WORK ITEM
Below is a listing. Set down exactly the lines from the one containing "[832,540,951,581] 4265阅读 ->" through the one containing "[832,931,951,973] 5492阅读 ->", both ends included, and leave out the rest.

[[ EXTRACTED RECORDS open ]]

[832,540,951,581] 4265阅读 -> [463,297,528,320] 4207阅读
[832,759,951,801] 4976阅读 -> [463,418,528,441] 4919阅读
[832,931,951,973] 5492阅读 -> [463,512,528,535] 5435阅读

[[ EXTRACTED RECORDS closed ]]
[[ EXTRACTED RECORDS open ]]

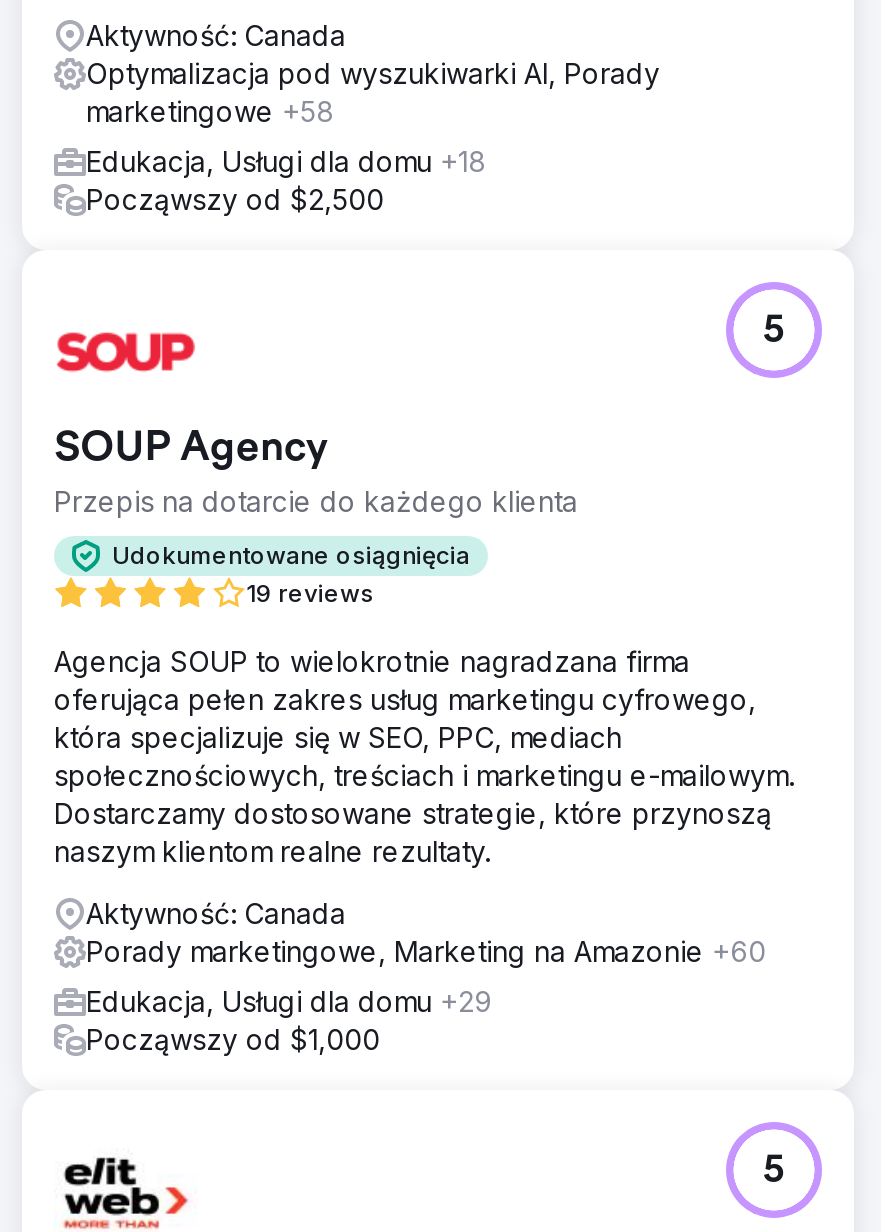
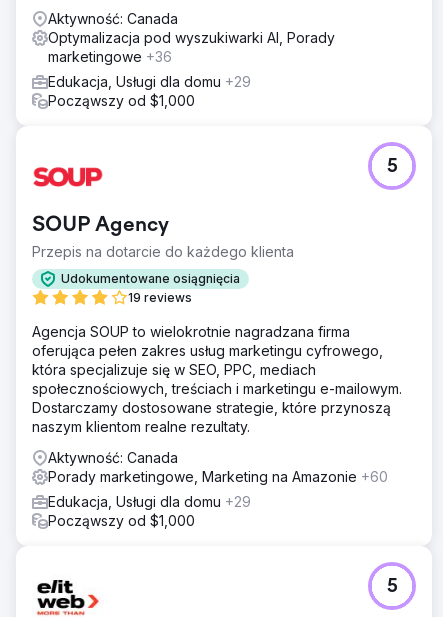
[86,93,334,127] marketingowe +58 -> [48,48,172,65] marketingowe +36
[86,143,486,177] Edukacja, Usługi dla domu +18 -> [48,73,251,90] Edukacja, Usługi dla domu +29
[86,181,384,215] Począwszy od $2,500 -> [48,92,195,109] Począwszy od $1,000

[[ EXTRACTED RECORDS closed ]]
[[ EXTRACTED RECORDS open ]]

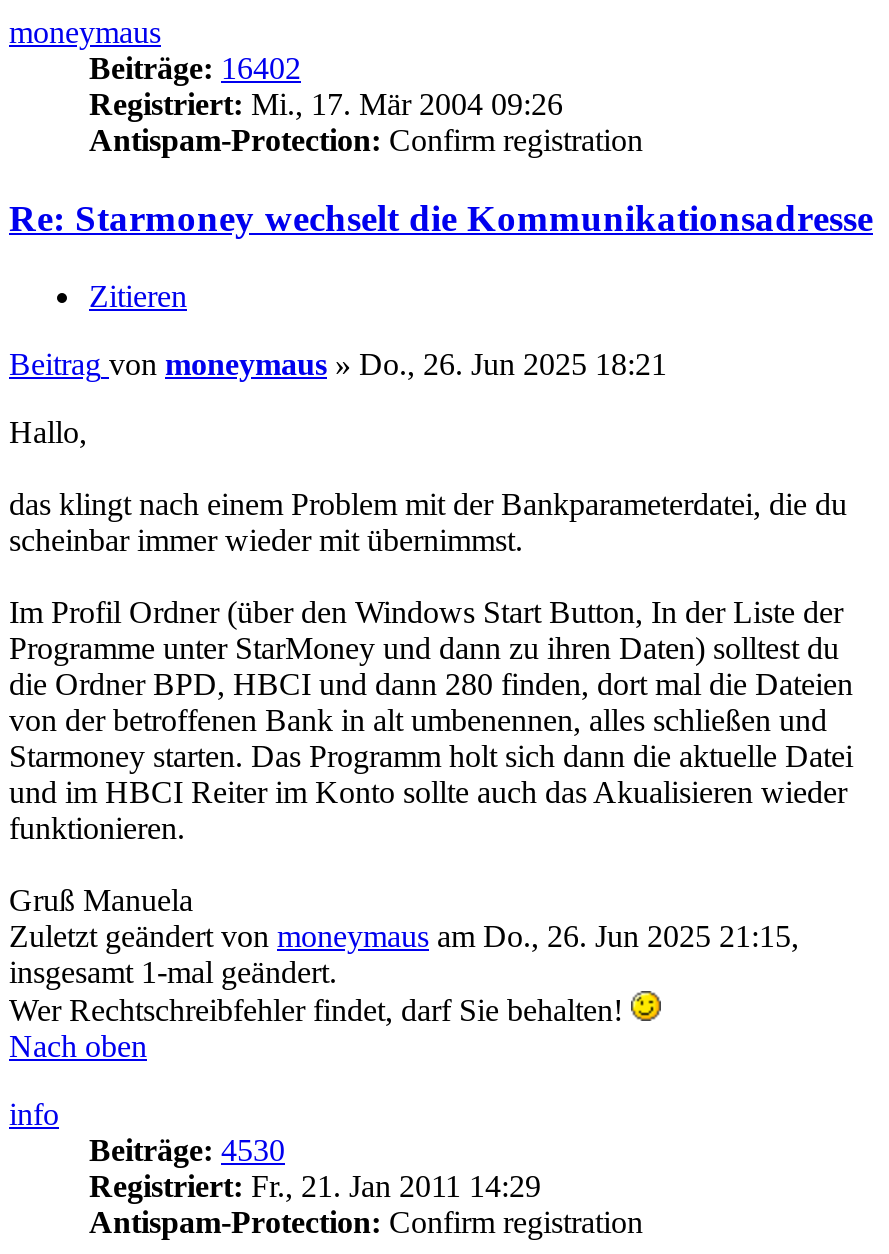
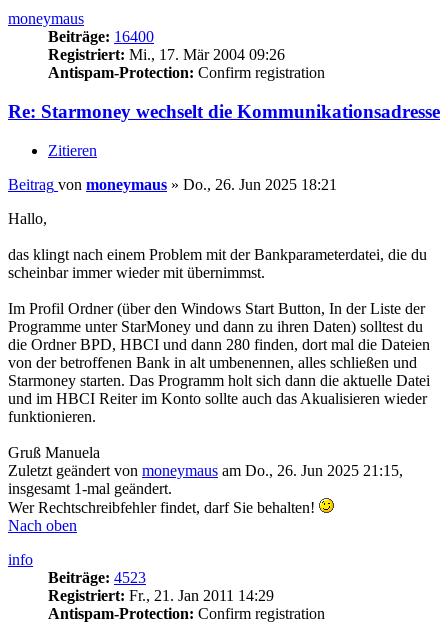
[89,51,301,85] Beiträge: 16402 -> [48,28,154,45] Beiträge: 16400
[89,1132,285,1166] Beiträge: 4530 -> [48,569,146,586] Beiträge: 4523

[[ EXTRACTED RECORDS closed ]]

EXERCISE SOLUTION
[832,540,951,581] 4265阅读 -> [463,297,528,320] 4207阅读
[832,759,951,801] 4976阅读 -> [463,418,528,441] 4919阅读
[832,931,951,973] 5492阅读 -> [463,512,528,535] 5435阅读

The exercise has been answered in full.